UPDATED 16:14 EDT / AUGUST 25 2015

NEWS

Trine may be ending for good after negative reception to Trine 3

Helsinki-based game studio Frozenbyte Inc is one of the good ones. After releasing Trine 2, the successor to its popular 2009 side-scrolling adventure game, the studio ported the original to the new engine and added support for online multiplayer—for free. Anyone who owned the original Trine received the updated Trine: Enchanted Edition upgrade at no cost. The studio also gave a free upgrade to Trine 2: Complete Story Edition for players who owned the Goblin Menace expansion campaign.

So like I said, one of the good ones.

Unfortunately, many players seem to have taken the “but what have you done for us lately” approach to Frozenbyte thanks to the somewhat lackluster release of the most recent game in the series, Trine 3: Artifacts of Power, and the studio is taking it kind of hard.

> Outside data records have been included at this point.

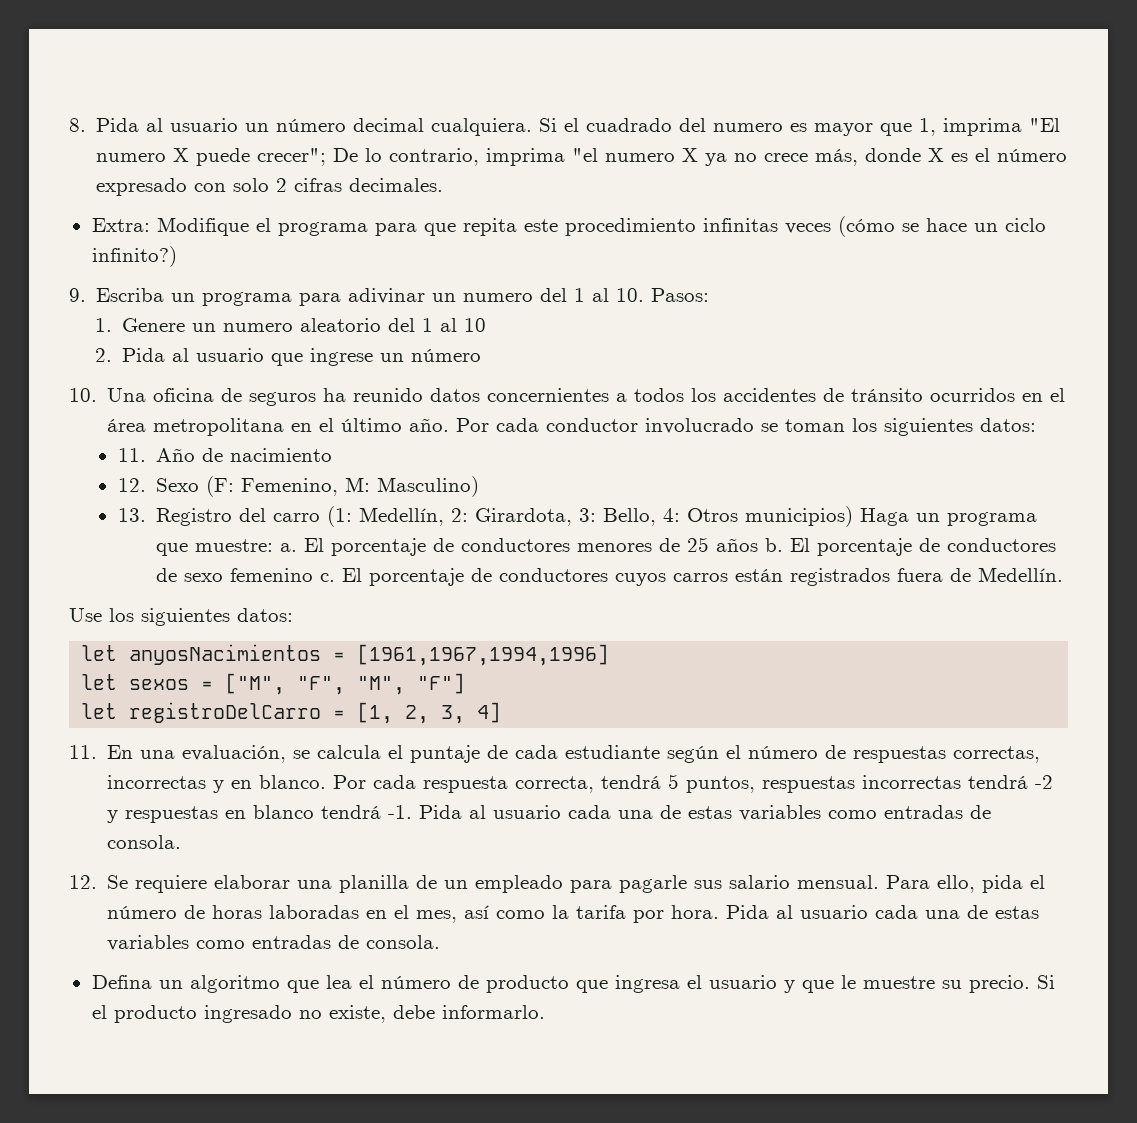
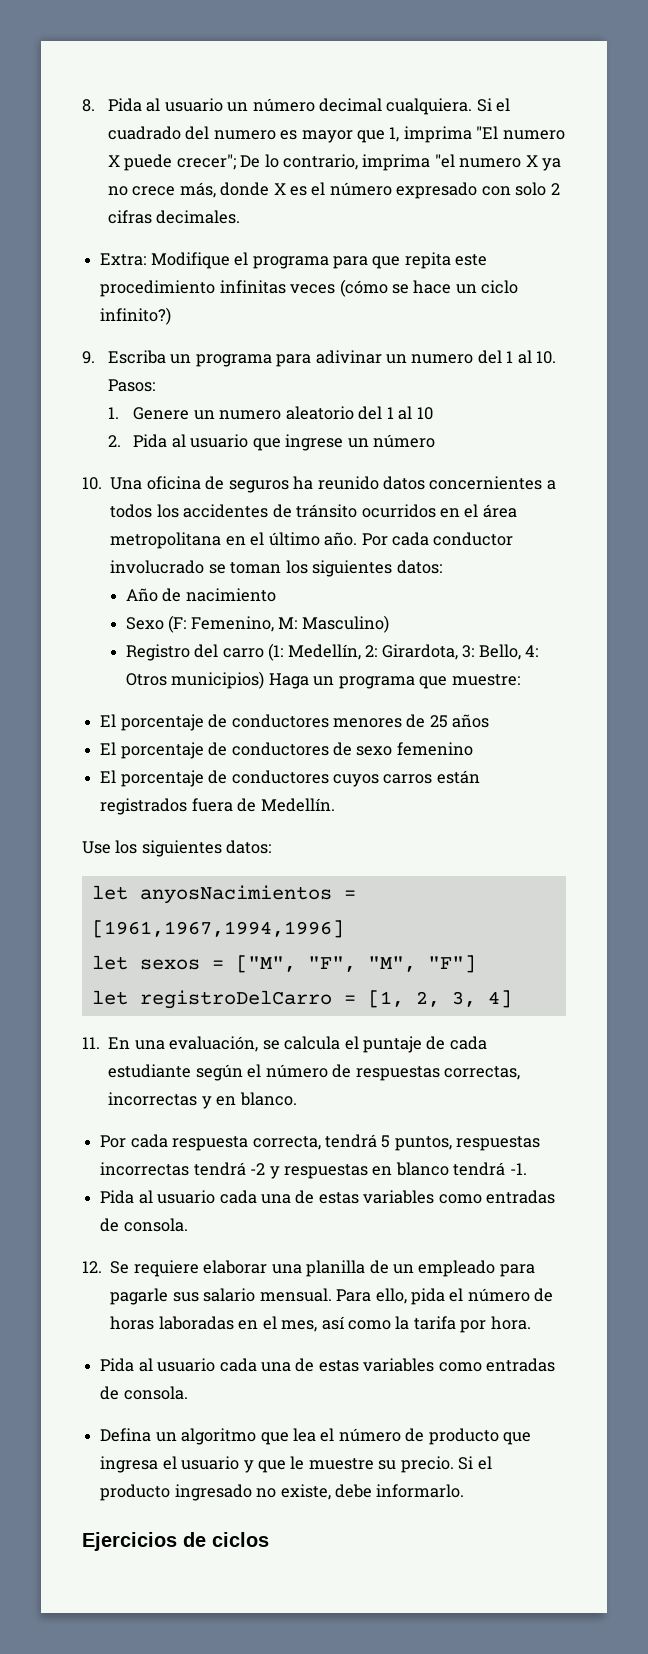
- 11. Año de nacimiento
+ Año de nacimiento
- 12. Sexo (F: Femenino, M: Masculino)
+ Sexo (F: Femenino, M: Masculino)
- 13. Registro del carro (1: Medellín, 2: Girardota, 3: Bello, 4: Otros municipios) Haga un programa que muestre: a. El porcentaje de conductores menores de 25 años b. El porcentaje de conductores de sexo femenino c. El porcentaje de conductores cuyos carros están registrados fuera de Medellín.
+ Registro del carro (1: Medellín, 2: Girardota, 3: Bello, 4: Otros municipios) Haga un programa que muestre:
+ El porcentaje de conductores menores de 25 años
+ El porcentaje de conductores de sexo femenino
+ El porcentaje de conductores cuyos carros están registrados fuera de Medellín.
- 11. En una evaluación, se calcula el puntaje de cada estudiante según el número de respuestas correctas, incorrectas y en blanco. Por cada respuesta correcta, tendrá 5 puntos, respuestas incorrectas tendrá -2 y respuestas en blanco tendrá -1. Pida al usuario cada una de estas variables como entradas de consola.
+ 11. En una evaluación, se calcula el puntaje de cada estudiante según el número de respuestas correctas, incorrectas y en blanco.
+ Por cada respuesta correcta, tendrá 5 puntos, respuestas incorrectas tendrá -2 y respuestas en blanco tendrá -1.
+ Pida al usuario cada una de estas variables como entradas de consola.
- Para ello, pida el número de horas laboradas en el mes, así como la tarifa por hora. Pida al usuario cada una de estas variables como entradas de consola.
+ Para ello, pida el número de horas laboradas en el mes, así como la tarifa por hora.
+ Pida al usuario cada una de estas variables como entradas de consola.
+ Ejercicios de ciclos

“Right off the bat I will say that we are proud of the game and what we have achieved overall,” Frozenbyte VP Joel Kinnunen said in an update to the Trine 3 Steam page. “We think it’s a fun game and we don’t think it’s too expensive either considering all the elements we have been able to put into the game.”

He continued, “However, our view is perhaps skewed, and we are now realizing that we have been looking at this perhaps from a different perspective and that many players do not accept that. We still think the game is good but the cliffhanger story and the relative shortness of the game are valid criticisms but ones which we didn’t realize would cause a disappointment in this scale. Sorry!”

Trine 3 is currently on sale for $19.79 on Steam, roughly one-third the price of most triple-A new releases, but some players have complained that the price is still too steep for the relatively short run time of the game. According to Frozenbyte, the development costs of Trine 3 were nearly triple that of Trine 2 at over $5.4 million.

“We have squeezed everything we could into the game, there’s nothing left on the table,” Kinnunen said. “We initially had a much longer story written and more levels planned, but to create what we envisioned, it would have taken at least triple the money, probably up to 15 million USD, which we didn’t realize until too late, and which we didn’t have.”

Kinnunen explained that the studio did not intentionally make the game short so that it could make more money off expansions, which is one accusation made by some players. Despite being satisfied with the outcome of the game itself, Kinnunen says the Trine series may not continue.

“The future of the series is now in question,” he said, “as the feedback, user reviews and poor media attention has caught us by surprise. … Right now we need a breather to bounce back from all this.”